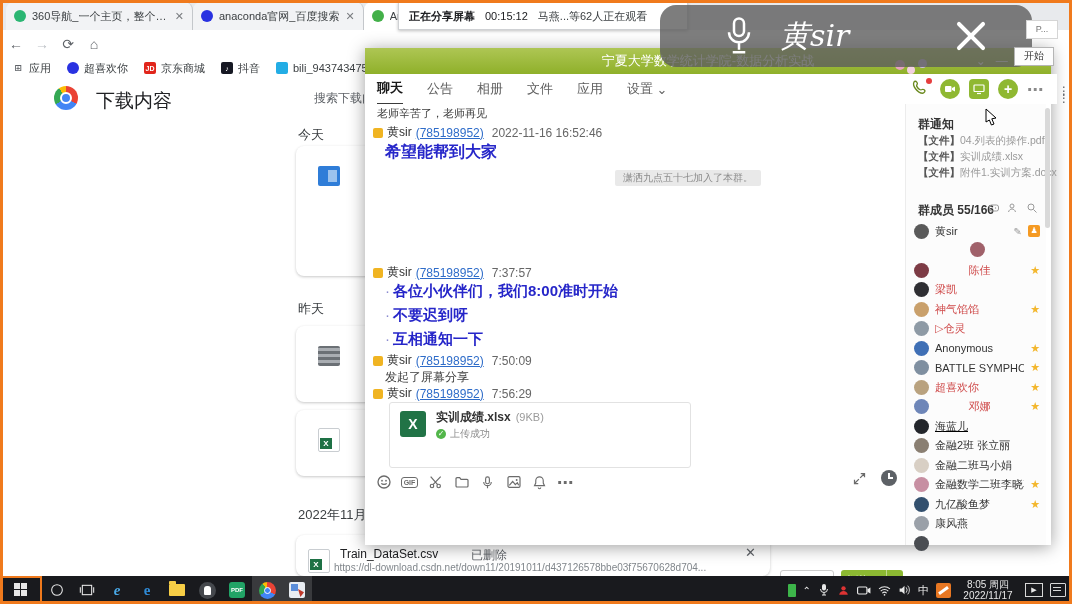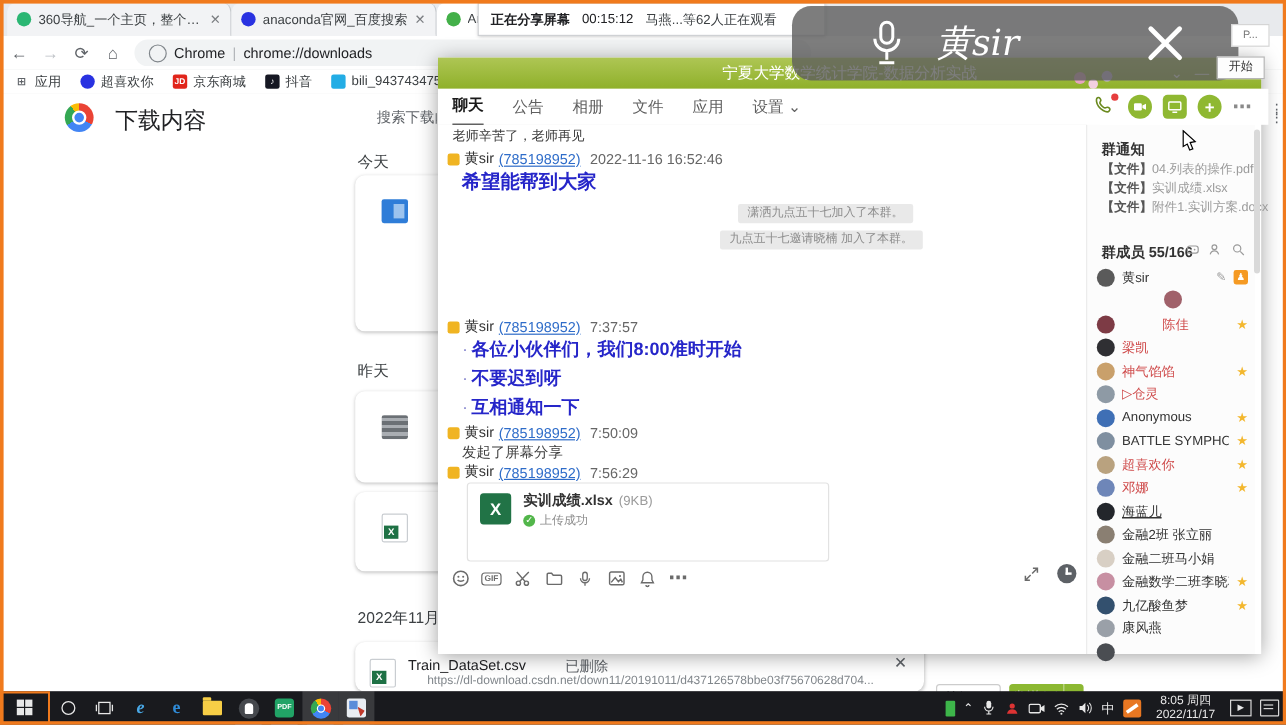--- a/index.html
+++ b/index.html
@@ -203,12 +203,6 @@
   <span class="nav-ic dis">→</span>
   <span class="nav-ic">⟳</span>
   <span class="nav-ic">⌂</span>
-  <div class="addr">
-    <span class="gl"></span>
-    <span>Chrome</span>
-    <span class="sep">|</span>
-    <span class="url">chrome://downloads</span>
-  </div>
 </div>
 
 <div class="bookbar">

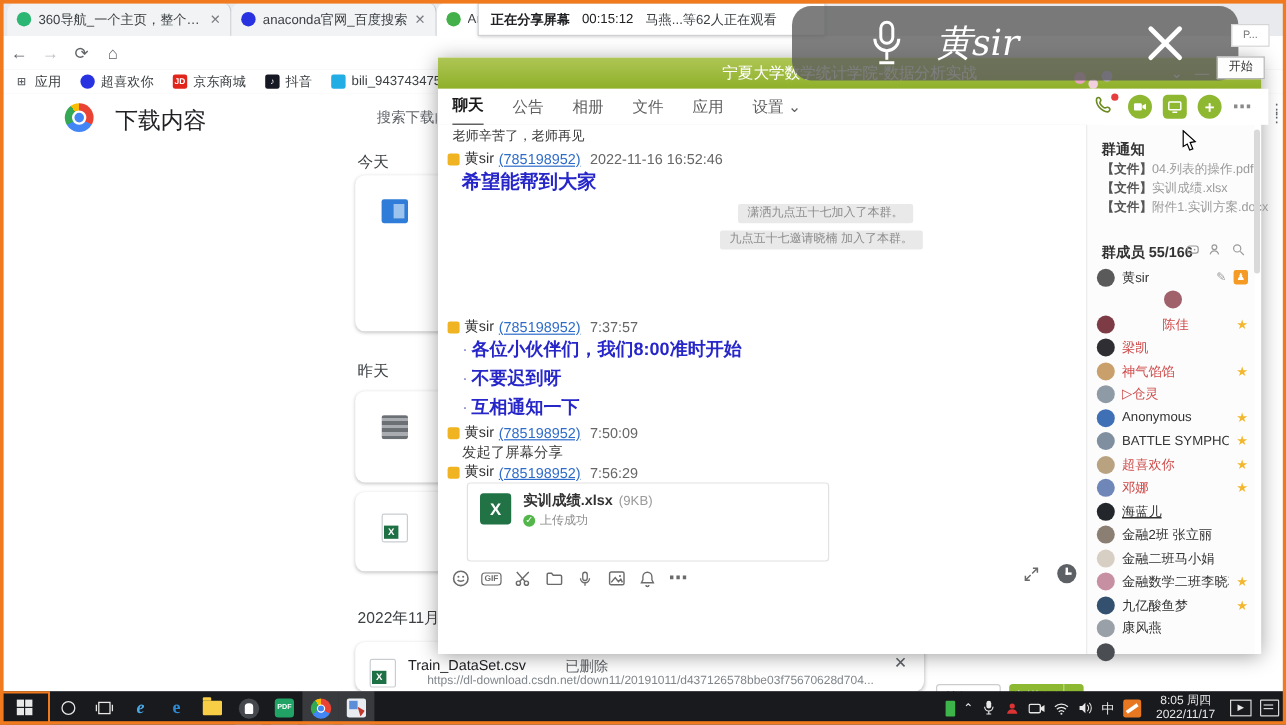--- a/index.html
+++ b/index.html
@@ -324,7 +324,6 @@
     <div class="blue-big" style="top:38px">希望能帮到大家</div>
 
     <div class="syspill" style="left:250px;top:66px">潇洒九点五十七加入了本群。</div>
-    <div class="syspill" style="left:235px;top:88px">九点五十七邀请晓楠 加入了本群。</div>
 
     <div class="sender" style="top:160px">
       <span class="badge"></span>

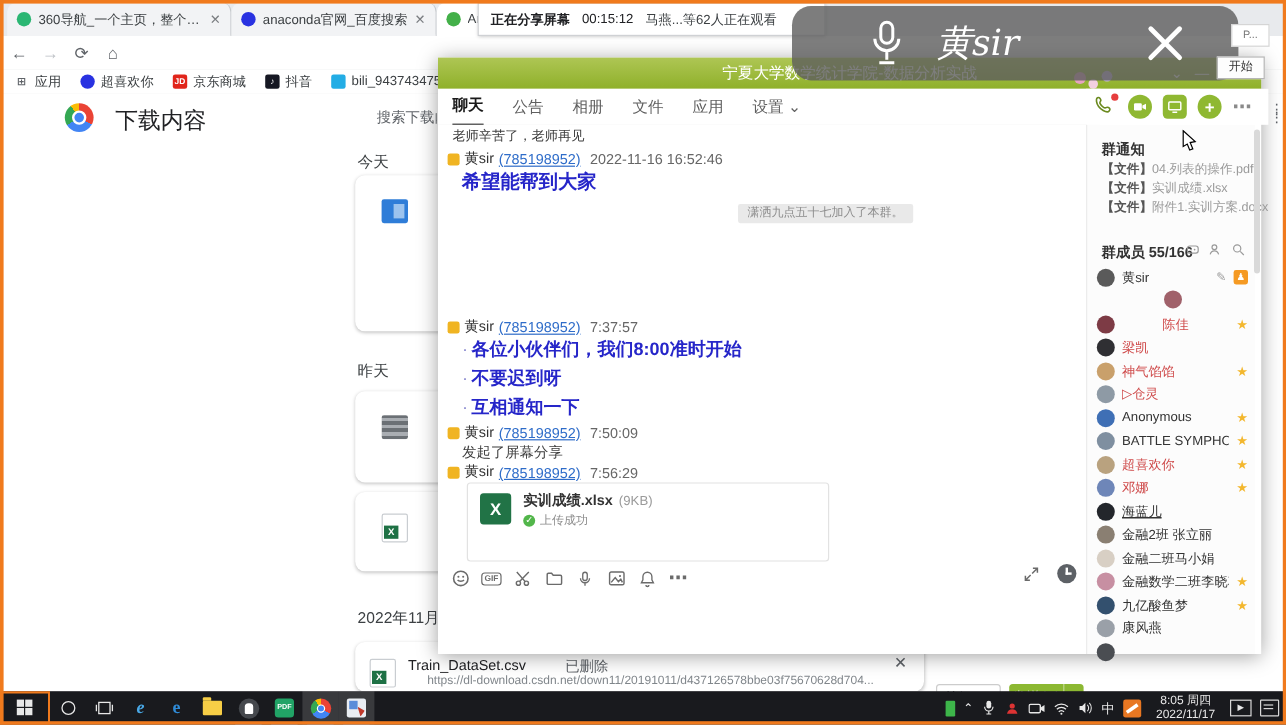--- a/index.html
+++ b/index.html
@@ -487,7 +487,7 @@
         <span class="nm">超喜欢你</span>
         <span class="star">★</span>
       </div>
-      <div class="mr red" style="top: 293.5px;">
+      <div class="mr red" style="top: 293.5px; text-align: center;">
         <span class="av" style="background: rgb(110, 134, 184);"></span>
         <span class="nm">邓娜</span>
         <span class="star">★</span>

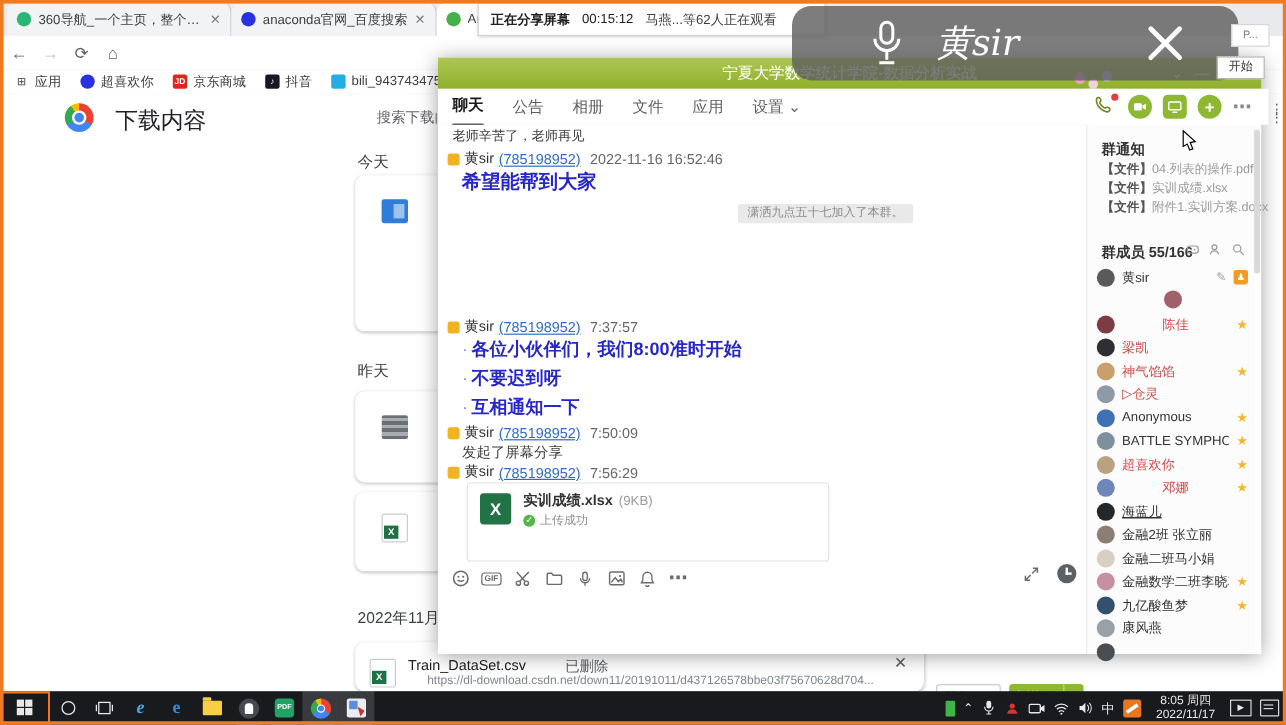--- a/index.html
+++ b/index.html
@@ -56,7 +56,7 @@
                 font-size:8px;font-weight:bold;text-align:center;line-height:11px;}
   .dl-row-name{position:absolute;left:44px;top:12px;font-size:12px;color:#202124;}
   .dl-row-status{position:absolute;left:175px;top:12px;font-size:12px;color:#5f6368;}
-  .dl-row-url{position:absolute;left:60px;top:27px;font-size:10px;color:#80868b;width:400px;white-space:nowrap;overflow:hidden;}
+  .dl-row-url{position:absolute;left:38px;top:27px;font-size:10px;color:#80868b;width:400px;white-space:nowrap;overflow:hidden;}
   .dl-x{position:absolute;right:14px;top:10px;color:#5f6368;font-size:13px;}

▬▬▬▬▬▬

*Required work*.
Copy the records exactly, leaving out every picture.

*Response area*.
--- a/index.html
+++ b/index.html
@@ -203,12 +203,6 @@
   <span class="nav-ic dis">→</span>
   <span class="nav-ic">⟳</span>
   <span class="nav-ic">⌂</span>
-  <div class="addr">
-    <span class="gl"></span>
-    <span>Chrome</span>
-    <span class="sep">|</span>
-    <span class="url">chrome://downloads</span>
-  </div>
 </div>
 
 <div class="bookbar">

--- a/index.html
+++ b/index.html
@@ -324,7 +324,6 @@
     <div class="blue-big" style="top:38px">希望能帮到大家</div>
 
     <div class="syspill" style="left:250px;top:66px">潇洒九点五十七加入了本群。</div>
-    <div class="syspill" style="left:235px;top:88px">九点五十七邀请晓楠 加入了本群。</div>
 
     <div class="sender" style="top:160px">
       <span class="badge"></span>

--- a/index.html
+++ b/index.html
@@ -487,7 +487,7 @@
         <span class="nm">超喜欢你</span>
         <span class="star">★</span>
       </div>
-      <div class="mr red" style="top: 293.5px;">
+      <div class="mr red" style="top: 293.5px; text-align: center;">
         <span class="av" style="background: rgb(110, 134, 184);"></span>
         <span class="nm">邓娜</span>
         <span class="star">★</span>

--- a/index.html
+++ b/index.html
@@ -56,7 +56,7 @@
                 font-size:8px;font-weight:bold;text-align:center;line-height:11px;}
   .dl-row-name{position:absolute;left:44px;top:12px;font-size:12px;color:#202124;}
   .dl-row-status{position:absolute;left:175px;top:12px;font-size:12px;color:#5f6368;}
-  .dl-row-url{position:absolute;left:60px;top:27px;font-size:10px;color:#80868b;width:400px;white-space:nowrap;overflow:hidden;}
+  .dl-row-url{position:absolute;left:38px;top:27px;font-size:10px;color:#80868b;width:400px;white-space:nowrap;overflow:hidden;}
   .dl-x{position:absolute;right:14px;top:10px;color:#5f6368;font-size:13px;}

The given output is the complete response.